Setelah menempuh perjalanan kurang lebih dua jam, pria itu pun sampai di desa kelahirannya. Ia bergegas masuk ke rumah lamanya, yang selama satu tahun terakhir kosong tak berpenghuni sejak meninggalnya sang ibu dikarenakan sakit serius yang dideritanya. Ia taruh koper itu asal. Dan berbekal senter ia pun memulai penelusurannya ke dalam hutan demi mencari keberadaan Lyvna.

Namun sial, hutan yang lagi-lagi tertutup salju mempersulit semuanya, ditambah lagi dengan kenyataan semakin rimbunnya hutan itu dari terakhir kali ia menginjakkan kakinya di sana. Sudah satu setengah jam berlalu dari waktu ia memasuki hutan, namun ia belum juga menemukan tanda-tanda keberadaan Lyvna maupun rumah di tengah hutan itu.

“Lyvna! Di mana kau?! Ini aku, pemuda yang dulu kau tolong. Aku kembali untuk menemuimu. Ku mohon muncullah.”

Lagi, sama seperti dahulu ia kembali kelelahan dan kedinginan, walau kali ini tidak disertai rasa takut sama sekali. Ia sandarkan tubuh lelahnya di sebuah pohon besar di dekatnya.

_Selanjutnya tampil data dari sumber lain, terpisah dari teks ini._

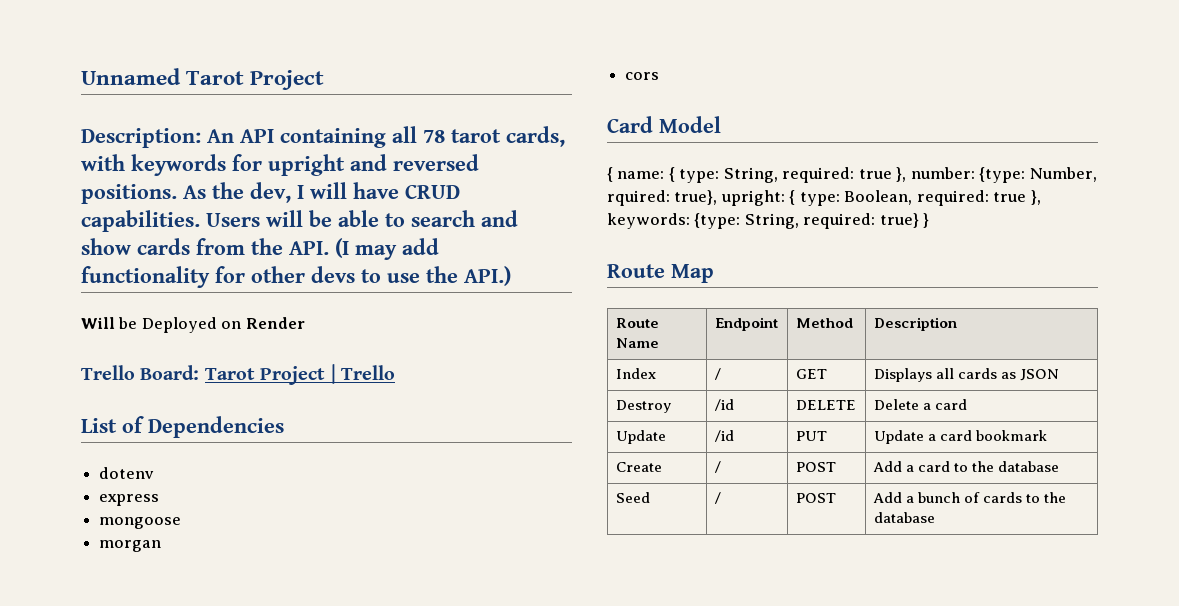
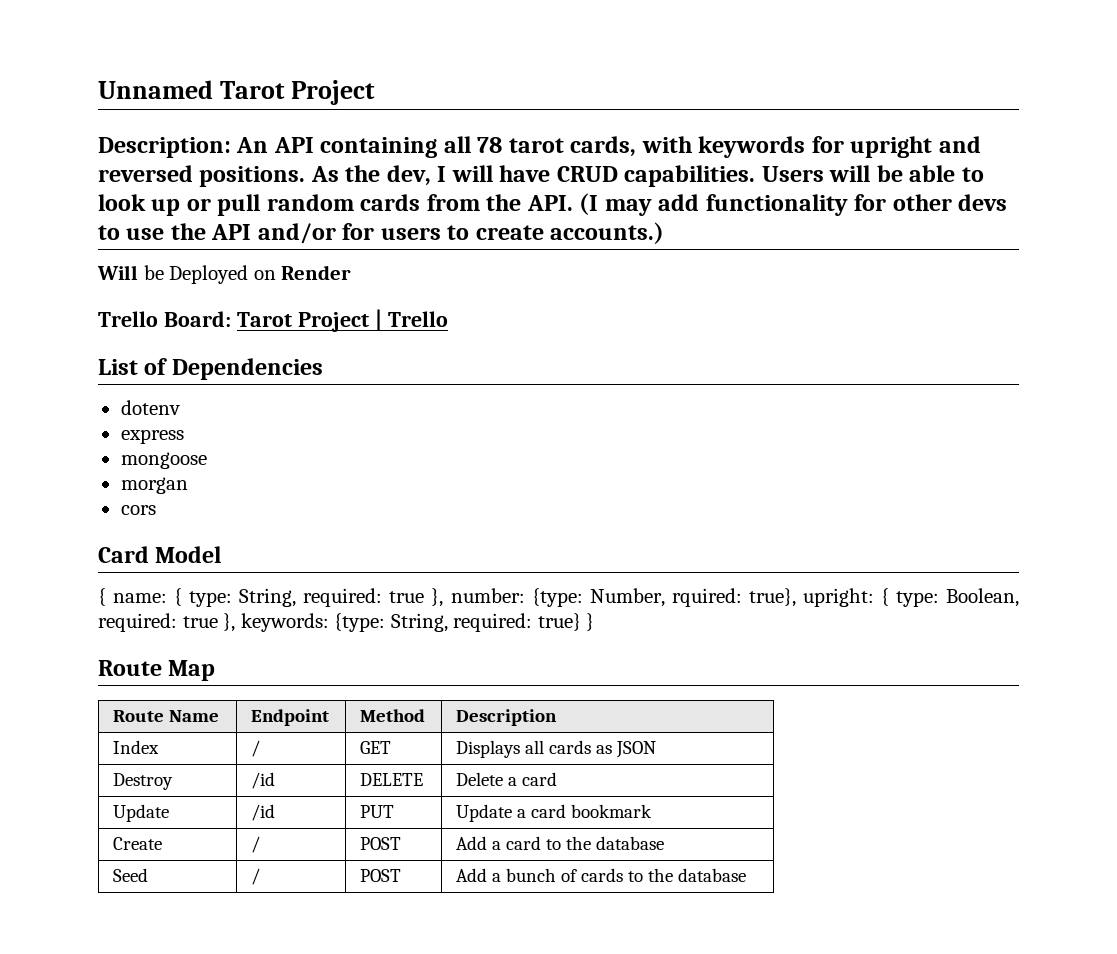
- Users will be able to search and show cards from the API. (I may add functionality for other devs to use the API.)
+ Users will be able to look up or pull random cards from the API. (I may add functionality for other devs to use the API and/or for users to create accounts.)

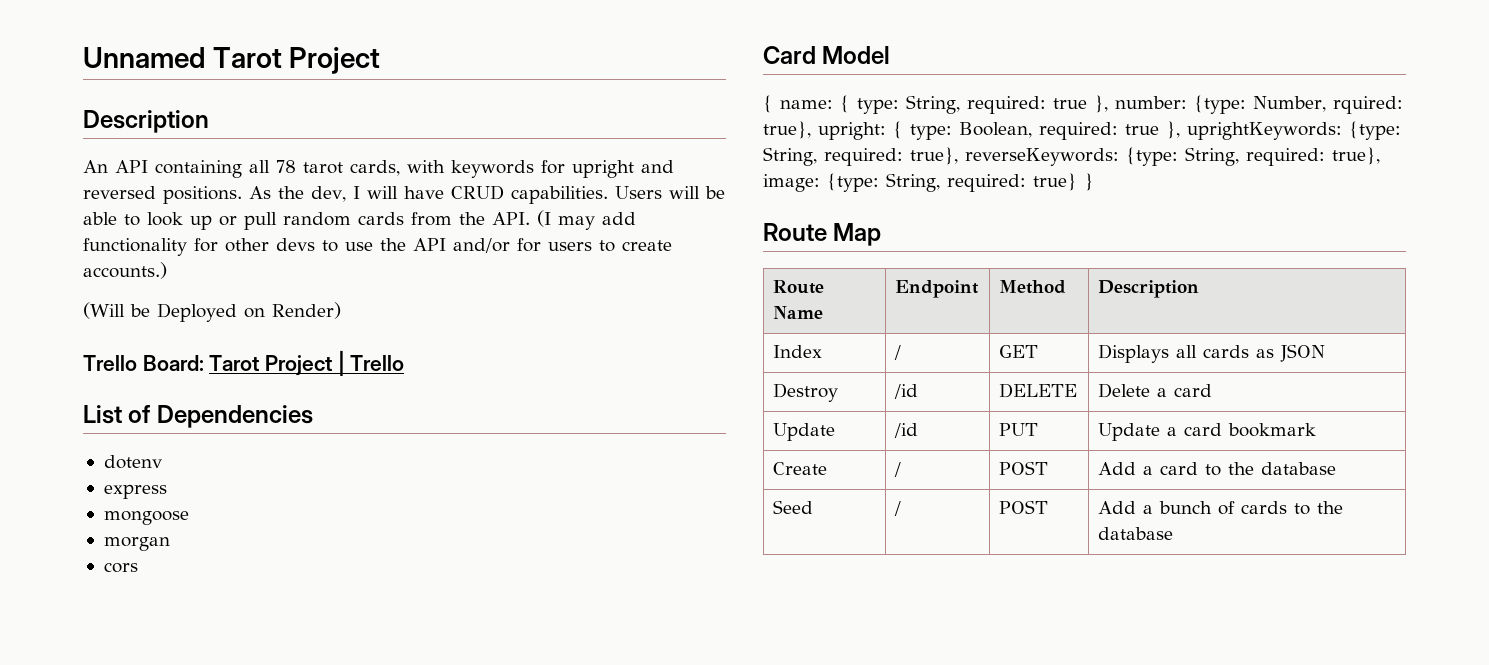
  Unnamed Tarot Project
- Description: An API containing all 78 tarot cards, with keywords for upright and reversed positions.
+ Description
+ An API containing all 78 tarot cards, with keywords for upright and reversed positions.
- Will be Deployed on Render
+ (Will be Deployed on Render)
- { name: { type: String, required: true }, number: {type: Number, rquired: true}, upright: { type: Boolean, required: true }, keywords: {type: String, required: true} }
+ { name: { type: String, required: true }, number: {type: Number, rquired: true}, upright: { type: Boolean, required: true }, uprightKeywords: {type: String, required: true}, reverseKeywords: {type: String, required: true}, image: {type: String, required: true} }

Tak lama berselang, ia mendengar gemerisik tak jauh dari tempatnya beristirahat. Namun, ia tidak akan mundur. Ia pandangi sumber suara itu. Semakin dekat… semakin dekat. Hingga akhirnya muncullah sesosok wanita cantik dengan kulit seputih salju dan sepasang mata indahnya. Pria itu pun tersenyum melihatnya.

Ya, itulah dia… Lyvna.

“Albert? Itukah kau?” tanyanya memastikan.

“Iya Lyvna, ini aku Albert. Pemuda yang lima tahun lalu kau tolong hidupnya di hutan ini. Sekarang, biarkan aku yang menolong kehidupanmu.”

Di malam itu… pada malam bersalju yang sama seperti lima tahun lalu. Pada akhirnya, Albert bisa menuntaskan niatnya untuk memberikan kehidupan yang membahagiakan bagi Lyvna. Sang peri penolongnya dari hutan belantara.